Generate and copy files in UNICODE format from Linux to Windows

Hi,We have an interface which extracts data from database tables, spool the records into text files, and copy those files using SFTP to a windows server location. The target system loads these files into its database using some DTS packages in SQL Server.

This interface of exporting text files is being implemented using a shell script.

The problem we are facing is with the format of the file. The file should be in UNICODE format as per the target system requirement. Also, the line endings of each line in the text is not proper when it is opened in windows machine.

The records did not get loaded as they are not separated by Newline character. As there is no new line character, all records are being assumed as one and only first record is getting loaded into the database. Also, the files need to be in UNICODE format.

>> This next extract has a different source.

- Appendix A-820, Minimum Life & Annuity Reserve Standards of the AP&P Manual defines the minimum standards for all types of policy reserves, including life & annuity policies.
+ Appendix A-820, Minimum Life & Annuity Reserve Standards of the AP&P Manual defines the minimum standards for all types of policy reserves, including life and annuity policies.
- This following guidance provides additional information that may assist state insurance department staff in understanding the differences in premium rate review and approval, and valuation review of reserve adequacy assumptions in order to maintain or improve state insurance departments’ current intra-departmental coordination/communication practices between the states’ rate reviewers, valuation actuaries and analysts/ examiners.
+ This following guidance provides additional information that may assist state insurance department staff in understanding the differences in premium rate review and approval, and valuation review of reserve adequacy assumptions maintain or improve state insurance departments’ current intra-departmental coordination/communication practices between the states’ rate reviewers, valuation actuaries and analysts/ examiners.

Please let me know what specific commands/settings needs to be done in the shell script to make sure the files are generated in UNICODE and transferred properly which can be used in the windows server machine.

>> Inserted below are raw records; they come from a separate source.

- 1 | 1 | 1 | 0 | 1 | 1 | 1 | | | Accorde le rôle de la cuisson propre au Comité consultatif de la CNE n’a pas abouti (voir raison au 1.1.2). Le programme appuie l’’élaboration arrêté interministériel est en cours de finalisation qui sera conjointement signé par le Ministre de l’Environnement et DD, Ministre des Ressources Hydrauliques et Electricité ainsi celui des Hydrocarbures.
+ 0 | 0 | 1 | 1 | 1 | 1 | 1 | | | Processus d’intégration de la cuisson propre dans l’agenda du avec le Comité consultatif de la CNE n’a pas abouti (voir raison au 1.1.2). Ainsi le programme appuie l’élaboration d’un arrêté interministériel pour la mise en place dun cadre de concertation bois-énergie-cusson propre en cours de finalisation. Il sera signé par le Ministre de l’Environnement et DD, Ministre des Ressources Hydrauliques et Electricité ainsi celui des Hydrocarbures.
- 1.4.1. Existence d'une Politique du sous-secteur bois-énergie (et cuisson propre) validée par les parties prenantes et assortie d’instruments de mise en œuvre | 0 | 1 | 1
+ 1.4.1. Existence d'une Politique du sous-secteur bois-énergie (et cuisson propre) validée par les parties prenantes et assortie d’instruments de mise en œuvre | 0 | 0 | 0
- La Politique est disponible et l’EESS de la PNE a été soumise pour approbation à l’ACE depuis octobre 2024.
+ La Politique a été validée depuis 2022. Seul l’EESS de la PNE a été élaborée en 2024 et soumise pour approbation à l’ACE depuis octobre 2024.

Thanks a lot for your help.

use unix2dos or ux2dos before sftp the files. look at the man pages for details.

Please note, the availability of these programs varies with the OS. unix2dos works on Solaris/Linux while ux2dos works on HP-UX and AIX

Hi,
Thanks for the information.

Can you please provide any sample script how to use unix2dos program?

Again, You need to check man page.
the usage are not same for all OS.

I am on HP-UX machine. It writes to the STDOUT

ux2dos file > newfile

use newfile for further processing (SFTP)

on linux, I remember, unix2dos file saves the changes in file.

Hi,
I have used unix2dos to convert the files to use proper line endings. However still the file format shows as ASCII text. I have used file <filename> command to check this.
Can you please help me in converting the files to UNICODE format?
Thanks

Hi,
Can anyone help with the fixing above issue?

Are you sure you are using text mode in sftp and not binary mode?

i have not specified the mode explicitly....what is the default mode?

After converting i.e. unix2dos, did you try ftp-ing the file to windows and opening it?

--ahamed

yes ahamed...i have s-ftp-ed the file after converting it using unix2dos...but the files is in ASCII mode while opening in windows server....

Hi,
Any pointers on how to spool files in unicode format using shell script?

so assuming you want to spool the files from a SQL DB in unicode, (disclaimer:am no sql expert, found this on the interweb, so YMMV). Try this. Set this in your shell and try spooling the files. Also ensure the locale settings in your shell are set to en_US.UTF-8

export NLS_LANG=AMERICAS_AMERICA.AL32UTF8

Assuming you mean UTF-8 (not UTF-16) basic ASCII is the same as UTF-8. However if you have any special characters (like accented foreign characters) in your data they would be represented in two or more bytes in UTF-8.

A text file FTP will remove the high order bits from ASCII special characters. If you file contains special characters it will require conversion on the unix server followed by binary mode FTP.

My advice would be to get the database extract program to write the file in the correct format rather than mess about trying to fix it with Shell.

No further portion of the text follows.